Buckley braced for meeting with battle-hardened Mayo
Kingdom have played three games this summer – their rivals have played seven
Kerry captain Johnny Buckley in action against Aidan O’Shea of Mayo in 2014. Photograph: Donall Farmer/Inpho
Kerry v Mayo - Croke Park, Sunday, 3.30pm
Live on RTÉ 2 and Sky Sports Arena
Despite being in-season since the last weekend of January 2016, Johnny Buckley comes into Sunday’s clash with Mayo short on match practice.
Buckley played league and championship with Kerry last year; then went into county, provincial, and All-Ireland club championship with Dr Crokes; and then back into the Kerry fold this spring. Which brings him to Sunday’s football semi-final against Mayo.
Despite his Dr Crokes clubmate Fionn Fitzgerald playing in the league final victory against Dublin – after their club All-Ireland success in March – Buckley opted to instead rest a lingering knee injury and ensure that he was 100 per cent for this year’s championship.

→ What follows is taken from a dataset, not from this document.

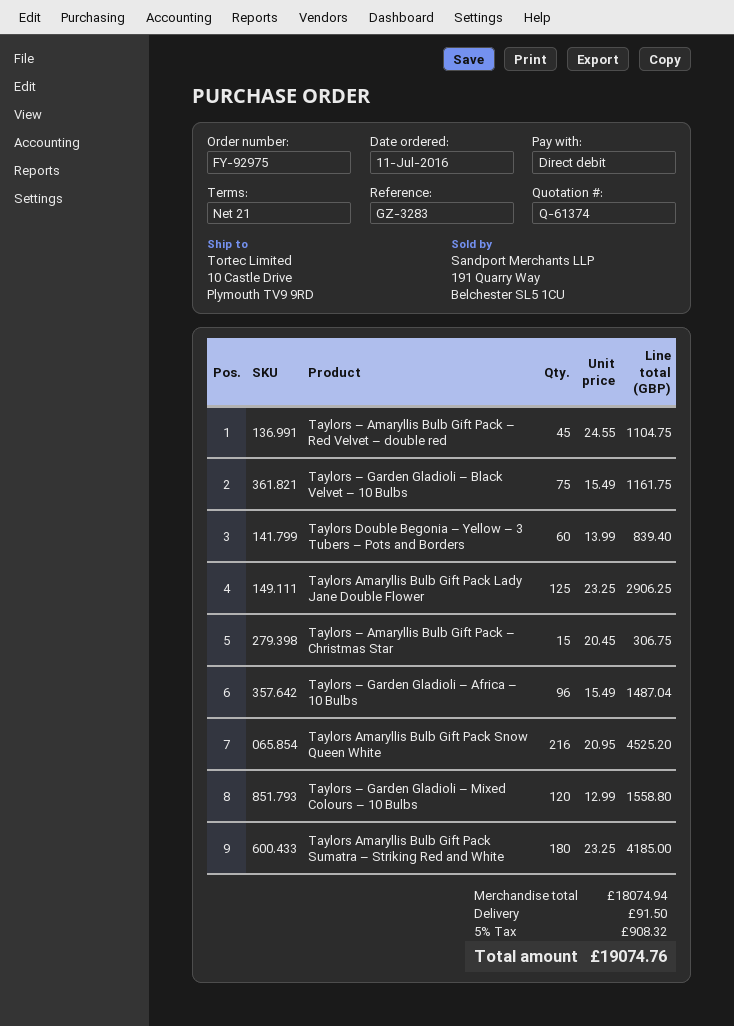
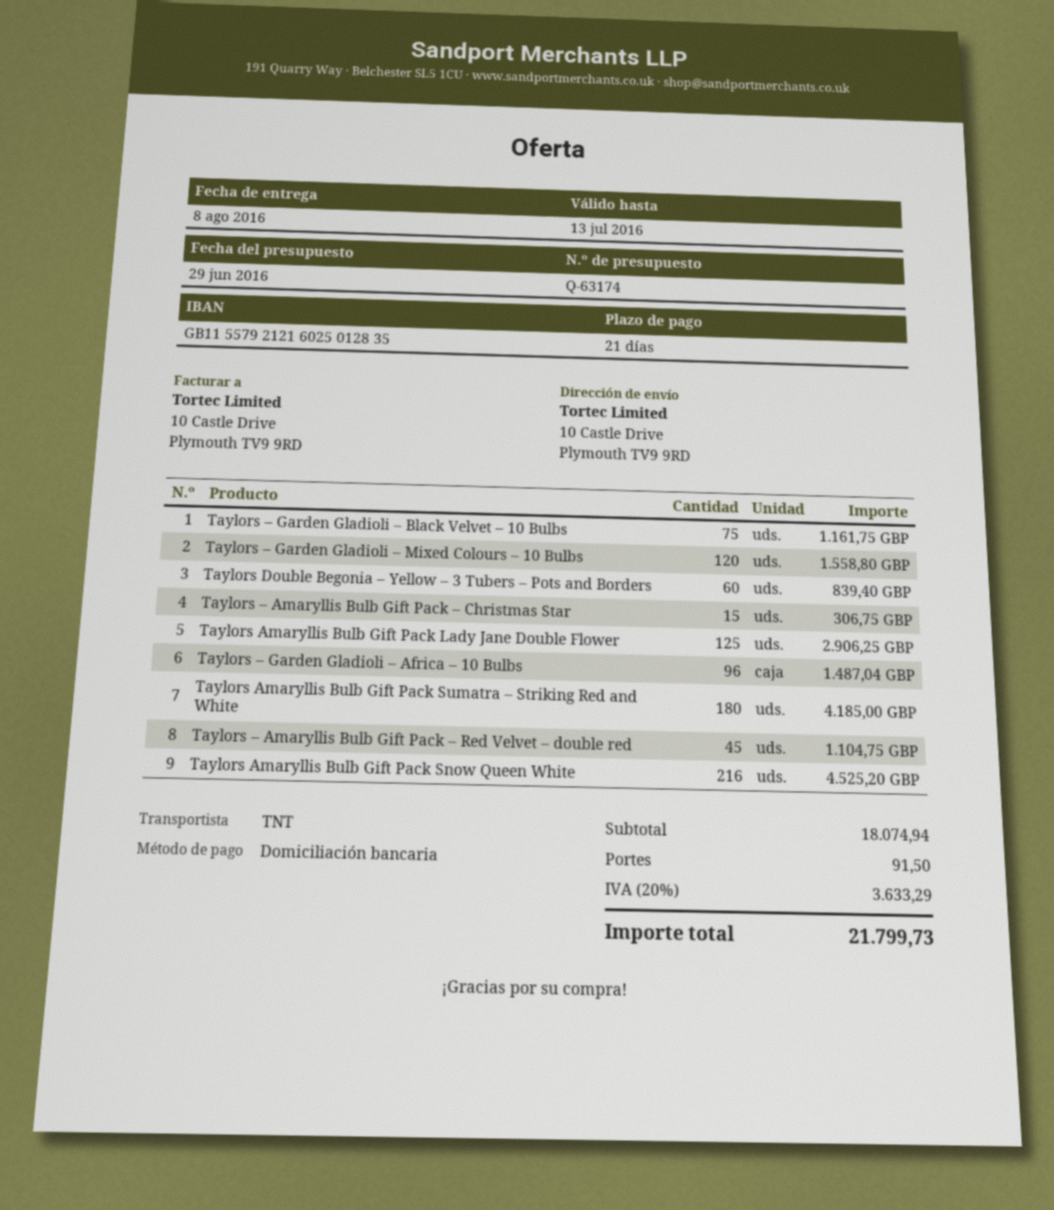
quote number: Q-61374 -> Q-63174
tax: 5% = 908.32 -> 20% = 3633.29
total: 19074.76 -> 21799.73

He returned to action for their Munster opener against Clare, nine weeks ago. Like in that Clare game, he came on as a substitute against Cork before excelling from the start in their All-Ireland quarter-final win over Galway.
So lots of training, less games, and very few of those in the green and gold.
“If you look at our lads this year [Dr Crokes], it’s been fairly full on. They got a chance during the summer to maybe take a week or two off, but that was about it. As players we are always looking to play matches and enjoy that side of it, but if it was a thing that those [club] competitions could finish within the year, it would be great.
“For our club season this year, you are playing 13 weeks in a row and you have that break over Christmas. Then you are playing two games in three months basically, so there’s no easy answer to it.”
Yet despite all that time in preparation for club and then county; Buckley, Fitzgerald and all his Kerry team-mates are going into the biggest game of their year having played only three intercounty championship games this summer.
Meanwhile their opponents Mayo have played seven, with two of them going to extra time and Buckley believes the extra miles on the clock might serve Stephen Rochford’s side well.
Games in succession, at the right time. He said: “As players and all the rest of it you would love more games each year and Mayo definitely have that this year in the route they’ve taken and there’s definitely advantages to it.
“You’ve games to analyse and areas to improve on and you can go out the next week and improve on it. I suppose their graph is definitely on the way up and they have that backing of match sharpness and fitness that I’m sure they’re going to bring.”
Lee Keegan has been leading the charge for Mayo again this summer, and given Buckley’s impressive showing (0-2) in the over Galway, the 27-year-old could well be picked up by the Westport defender.
“Look, he’s arguably the in-form player at the moment. I know he missed out the last day, but I’m sure he’ll be raring to go the next day. He’s a great athlete, he’s up and down the field and he has a great ability to get scores as well; as we saw in the first game. He’s a top class player and he’ll definitely need minding the next day.”
Sunday is a rerun of the fixture in 2014, when the Kingdom edged Mayo in a controversial semi-final replay in the Gaelic Grounds, Limerick – before going on to claim Sam Maguire.
“It was a very unique football match in that it was played in that stadium . . . we had played there before but the atmosphere was definitely something different to what you were used to.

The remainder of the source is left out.